Some of the reviews on Amazon showed a complete understanding what Owen was trying to go for when he recorded this album. Owen “shows his other, more emotional side in songs like “Life of the Party”. The deeper meaning in the song is there, however some people just might not be looking for it. The album has been pretty successful on the charts so far. “Beachin” was number one for sometime on US Hot Country Songs while “What We Ain’t Got” also hit the top charts reaching number 19 on the US Hot Country Songs. It could be predicted that “Beachin”, the typical “party song” on the album was going to do well. But no one knew how people were going to react to “What We Ain’t Got”. Since this song is Owen’s most prized possession on the album and the one where he really bared his sole. It could be said that Owen has finally achieved his goal of “adding more validity” to his music (Gold). With “What We Ain’t Got” Owen has been able to push his career in the direction that he wanted.

Jake Owen has done a phenomenal job creating a name for himself in the country music world. Part of which could be attributed to the timing he has come on the scene and the release of his albums. Owen has toured with some amazing artists, which dramatically increased his repertoire. Barefoot Blue Jean Night allowed for Owen’s success to boom and also gave him some room to put songs with deeper meaning onto his next album. Days of Gold has been an album of success and growth of Owen as a country music artist just trying to make it in the country music world.


  1. Days of Gold
  2. Beachin’
  3. 1972
  4. Ghost Town
  5. Life of the Party
  6. Good Timing
  7. Tall Glass of Something
  8. One Little Kiss (Never Killed Nobody)
  9. What We Ain’t Got
  10. Tipsy
  11. Drivin’ All Night
  12. Sure Feels Right
  13. After the Music’s Stopped (Bonus Track)
  14. I Like You a Lot (Bonus Track)
  15. Summer Jam (Featuring Florida Georgia Line) (Bonus Track)
  16. Surefire Feeling (Bonus Track)

Works Cited

“Days of Gold.” Jake Owen: : Music. N.p., n.d. Web. 07 Mar. 2015.

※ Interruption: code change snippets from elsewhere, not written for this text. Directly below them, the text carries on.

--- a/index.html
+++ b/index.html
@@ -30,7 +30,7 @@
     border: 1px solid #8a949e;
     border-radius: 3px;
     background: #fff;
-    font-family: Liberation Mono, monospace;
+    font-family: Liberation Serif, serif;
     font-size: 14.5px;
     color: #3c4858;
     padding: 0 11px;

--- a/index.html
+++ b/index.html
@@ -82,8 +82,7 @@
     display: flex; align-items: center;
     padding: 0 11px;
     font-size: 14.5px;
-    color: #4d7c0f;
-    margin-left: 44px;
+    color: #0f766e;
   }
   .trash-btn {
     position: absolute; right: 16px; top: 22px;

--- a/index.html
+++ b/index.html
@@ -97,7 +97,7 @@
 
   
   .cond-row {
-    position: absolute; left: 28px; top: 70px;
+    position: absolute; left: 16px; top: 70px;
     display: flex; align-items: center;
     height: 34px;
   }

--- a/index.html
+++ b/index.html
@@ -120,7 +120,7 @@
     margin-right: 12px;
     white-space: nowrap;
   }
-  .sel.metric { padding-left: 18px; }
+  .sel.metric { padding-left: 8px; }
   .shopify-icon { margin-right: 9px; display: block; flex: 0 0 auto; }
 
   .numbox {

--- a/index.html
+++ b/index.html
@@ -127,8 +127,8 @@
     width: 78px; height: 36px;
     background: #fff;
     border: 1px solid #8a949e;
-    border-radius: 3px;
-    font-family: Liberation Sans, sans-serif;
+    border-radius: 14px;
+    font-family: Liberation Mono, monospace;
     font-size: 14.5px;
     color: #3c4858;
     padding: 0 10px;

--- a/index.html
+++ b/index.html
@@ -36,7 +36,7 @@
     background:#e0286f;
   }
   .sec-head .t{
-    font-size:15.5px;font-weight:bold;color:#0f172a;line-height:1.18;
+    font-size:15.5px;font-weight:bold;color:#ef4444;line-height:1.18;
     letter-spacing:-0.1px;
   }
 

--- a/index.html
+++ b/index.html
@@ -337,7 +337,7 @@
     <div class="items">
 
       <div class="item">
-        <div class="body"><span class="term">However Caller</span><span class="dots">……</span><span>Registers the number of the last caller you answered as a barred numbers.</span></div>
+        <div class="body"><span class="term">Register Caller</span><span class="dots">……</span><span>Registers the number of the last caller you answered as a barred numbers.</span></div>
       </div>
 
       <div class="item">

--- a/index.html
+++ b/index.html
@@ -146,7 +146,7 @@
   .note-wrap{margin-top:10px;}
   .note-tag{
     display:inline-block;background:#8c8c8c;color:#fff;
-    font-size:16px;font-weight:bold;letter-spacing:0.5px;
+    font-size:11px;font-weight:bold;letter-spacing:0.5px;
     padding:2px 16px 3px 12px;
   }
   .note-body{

Gold, Adam. “Jake Owen Steers Clear of Country Cliches on ‘Days of Gold'” Rolling Stone. N.p., 11 Oct. 2013. Web. 3 Mar. 2015.

Graff, Gary. “Jake Owen Raises Bar for ‘Blue Jean’ Followup.” Billboard. N.p., 17 Oct. 2012. Web. 22 Mar.2015

Hudak, Joseph. “Jake Owen Opens Up on Desire to Be Taken Seriously With

Unconventional New Single.” Rolling Stone. N.p., 04 Sept. 2014. Web. 05 Mar. 2015.